Il y a dans cette Amérique des années vingt une soif d’ailleurs qui pousse les fils d’ouvriers vers les universités. MacDonald s’inscrit à Boston University pour étudier le journalisme, comme beaucoup de ses amis. C’est l’époque où les journaux sont rois, où chaque ville a ses trois ou quatre quotidiens qui se livrent une guerre sans merci pour le scoop, le titre qui claque, la vérité qui dérange, l’âge d’or de la presse écrite.
On imagine le jeune homme déambulant dans les rues de Boston, carnet en main, apprenant à observer, à écouter, à restituer. Le journalisme n’est pas encore une profession aseptisée. C’est un métier de boxeur, de témoin, parfois de justicier. On y croise des ivrognes de génie et des moralistes acharnés. MacDonald apprend vite, sur le terrain.
II
Pendant plus d’une décennie, il mène la vie errante des journalistes américains de l’entre-deux-guerres. Du Massachusetts au Connecticut, du Rhode Island à Hawaï, il écume les salles de rédaction. À l’époque, on changeait de journal comme on change de chemise. Trouver du travail était une formalité. Un article qui déplaît, une enquête qui gêne, et c’est le départ vers une autre ville, un autre patron, les mêmes histoires de corruption locale et de scandales municipaux.
Boston Advertiser, Evening American, Post. Les noms se succèdent sur son curriculum. Puis c’est le grand saut vers Honolulu, le Star-Bulletin, les palmiers et l’océan Pacifique. Hawaï dans les années trente, c’est déjà l’Asie qui tend les bras à l’Amérique. Les communautés japonaises et chinoises y sont plus nombreuses que les Blancs. On y parle toutes les langues du Pacifique. MacDonald découvre que le monde est plus vaste que la Nouvelle-Angleterre, beaucoup plus vaste, un monde à conquérir.
Il a trente ans quand les Japonais bombardent Pearl Harbor. Comme des millions d’Américains, il voit son monde basculer un dimanche matin de décembre 1941. Les colonnes de fumée noire s’élèvent au-dessus du port. Le journaliste observe, prend des notes. Mais cette fois, l’observation ne suffit plus. Il faut y aller.
III
L’Office of Strategic Services recrute. Beaucoup. William Donovan, le général qui rêve de créer un service de renseignement digne de ce nom pour les États-Unis, cherche des hommes qui savent observer, analyser, s’adapter. Des journalistes, des professeurs, des aventuriers. MacDonald s’engage.

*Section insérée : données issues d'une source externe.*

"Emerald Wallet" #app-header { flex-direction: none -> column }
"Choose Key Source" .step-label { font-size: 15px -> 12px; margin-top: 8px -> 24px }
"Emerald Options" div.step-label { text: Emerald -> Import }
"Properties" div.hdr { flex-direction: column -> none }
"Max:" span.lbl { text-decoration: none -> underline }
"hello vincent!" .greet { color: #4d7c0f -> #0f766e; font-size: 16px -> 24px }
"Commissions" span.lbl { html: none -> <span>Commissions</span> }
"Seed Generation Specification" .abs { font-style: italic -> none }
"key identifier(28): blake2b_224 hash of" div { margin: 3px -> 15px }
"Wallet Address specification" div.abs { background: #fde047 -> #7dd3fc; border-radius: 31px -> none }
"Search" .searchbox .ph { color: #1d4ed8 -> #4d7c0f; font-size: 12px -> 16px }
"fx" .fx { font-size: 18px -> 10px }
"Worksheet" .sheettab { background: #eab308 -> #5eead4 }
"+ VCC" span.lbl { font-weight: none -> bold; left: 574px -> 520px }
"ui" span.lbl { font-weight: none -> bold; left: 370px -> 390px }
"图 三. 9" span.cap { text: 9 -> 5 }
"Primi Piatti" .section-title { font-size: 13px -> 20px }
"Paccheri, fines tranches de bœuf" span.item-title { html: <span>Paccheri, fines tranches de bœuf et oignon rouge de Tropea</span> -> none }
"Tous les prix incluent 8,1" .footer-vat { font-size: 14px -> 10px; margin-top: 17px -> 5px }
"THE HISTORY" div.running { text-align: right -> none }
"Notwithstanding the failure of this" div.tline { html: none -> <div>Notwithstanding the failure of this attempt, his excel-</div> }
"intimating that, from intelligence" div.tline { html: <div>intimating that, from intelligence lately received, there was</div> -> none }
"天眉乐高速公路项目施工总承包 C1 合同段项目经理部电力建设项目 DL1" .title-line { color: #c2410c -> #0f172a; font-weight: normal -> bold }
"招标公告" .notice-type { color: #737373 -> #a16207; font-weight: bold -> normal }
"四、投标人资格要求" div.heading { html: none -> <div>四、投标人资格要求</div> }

On l’envoie d’abord s’entraîner dans un camp quelque part en Virginie ou dans le Maryland. Les témoignages divergent sur ces camps de l’OSS. Certains parlent de Boy Scouts pour adultes, d’autres de formation impitoyable. MacDonald lui-même restera discret sur cette période. On apprend le sabotage, le maniement des explosifs, les techniques d’interrogatoire, les codes secrets. On apprend surtout à mentir, à vivre sous une fausse identité, à ne faire confiance à personne. En quelques sortes, à faire de la politique à demi-mot.
C’est là qu’il rencontre Jim Thompson. Ou plutôt, c’est là qu’ils se croisent pour la première fois. Thompson, architecte raté du Delaware, amateur de mondanités, ancien sportif olympique en voile. Deux hommes que rien ne destine à devenir des légendes de Bangkok. Ils suivent le même entraînement brutal. Thompson a déjà trente-cinq ans, MacDonald trente-trois. Trop vieux pour la guerre conventionnelle, parfaits pour l’autre guerre, celle de l’ombre.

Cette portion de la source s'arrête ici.